A health worker marks the thumb of a Syrian child after giving him polio vaccine (File Photo) Dirty water and the resulting disease pose a continued threat to Syrians living in increasingly unsanitary conditions. Unicef is one of a number of aid agencies working to mitigate the risks, but even it admits that millions of Syrian children and adults who continue to be at risk in areas that cannot be easily reached. While the threat continues to be high - disease is one of the areas of success for agencies trying hard to prevent a public health disaster dovetailing with the fierce conflict. Lily Caprani of Unicef told HuffPost UK: "We’re making sure children and the vulnerable are immunized against waterborne disease, because we know they are going to be exposed to disease so we make sure they’re going to be protected. “This can help prevent a public health disaster. One of the very few pieces of good news is that you would expect the resurgence of disease and infections we would normally not see. “But because we’ve managed to immunize we’ve prevented this. There have been no new cases of polio since January 2014 and that’s short of a miracle. "It’s relatively cheap to do - it doesn’t cost a lot of money and it prevents the snowball effect of a public health emergency." Nonetheless, the shocking state of health uncovered at the besieged town of Madaya in January points towards localised medical emergencies being commonplace in some areas in the country.

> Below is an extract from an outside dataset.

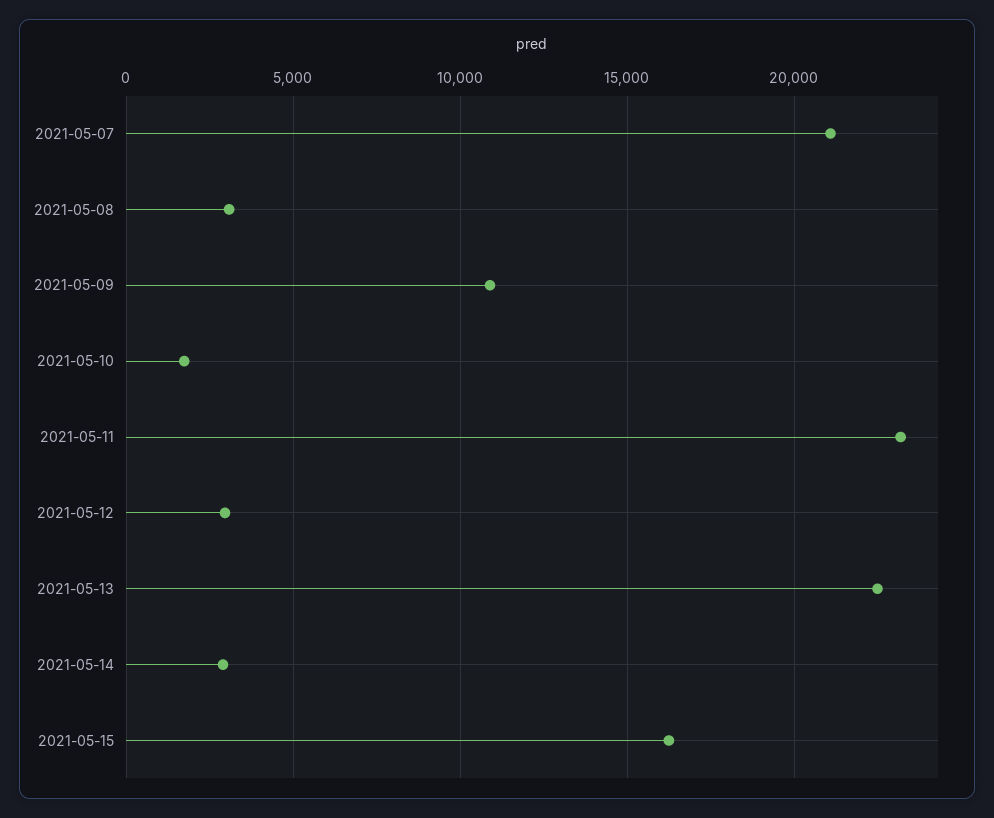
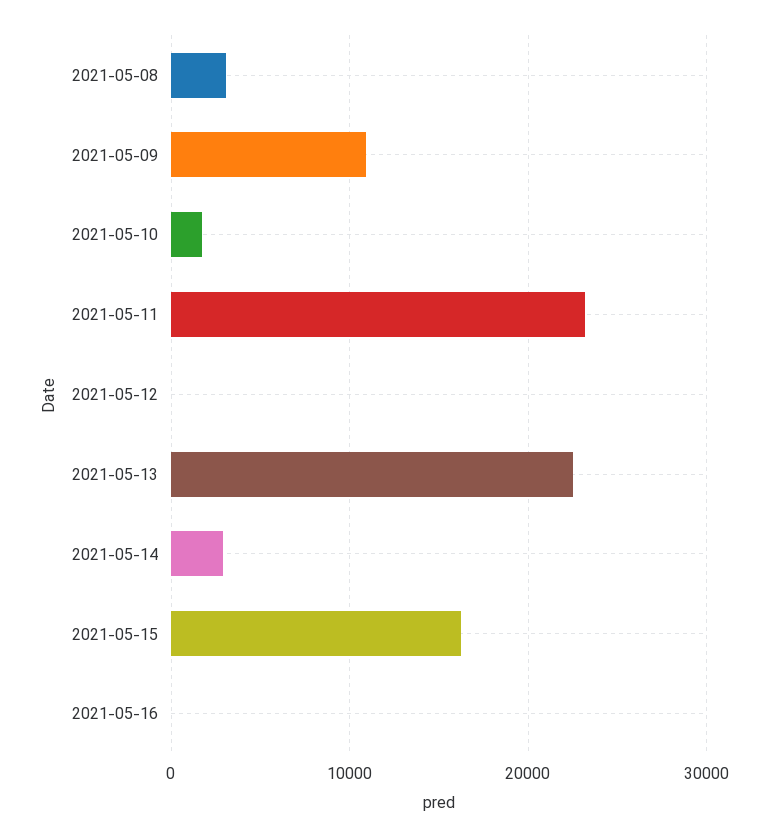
2021-05-07: 21000 -> none
2021-05-12: 3000 -> 0
2021-05-16: none -> 0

A visitor looks at photographs in the 'Caesar's Photos: Inside Syria's Secret Prisons', a collection of photographs smuggled out of Syria last year Torture and execution remain a threat to civilian life throughout Syria, with hundreds allegedly killed at the hands of President Assad's regime alone. Syria has systematically tortured and executed 11,000 of its citizens in the three-year war, according to a report by former war crimes prosecutors, who compared the bodies they saw to images of Nazi death camp victims. Meanwhile the so-called Islamic State has been adept at publicising its regime's torture and execution, even publishing reports in its own magazine, with countless Syrians and scores of foreigners killed in the now signature orange jumpsuits. In January, the Syrian Observatory of Human Rights reported that an Islamic State militant executed his own mother, after she encouraged him to leave the terror group.
Violence and exploitation resulting from the break down of Syrian society present a real threat to the lives of adults and children alike, whilst kidnapping remains a tactic of fear used by militants. There are countless examples of violence between warring factions spilling over into civilian communities, wounding and killing innocent people. Unicef's experience of conflict emergencies across the world has led it to the conclusion that education can protect children from violence and exploitation. Lily Caprani, UK deputy director, told HuffPost UK: "If children are in education, they’re in a safe space. If children are in a safe environment with safe people, the risks of violence and exploitation are lower. "This protects children from adults who might not have their best interests at heart." Kidnapping by Islamic State militants continues to present a real threat to civilian life. Last year, hundreds of innocent people were taken by the group amid mounting international calls for the release of those abducted.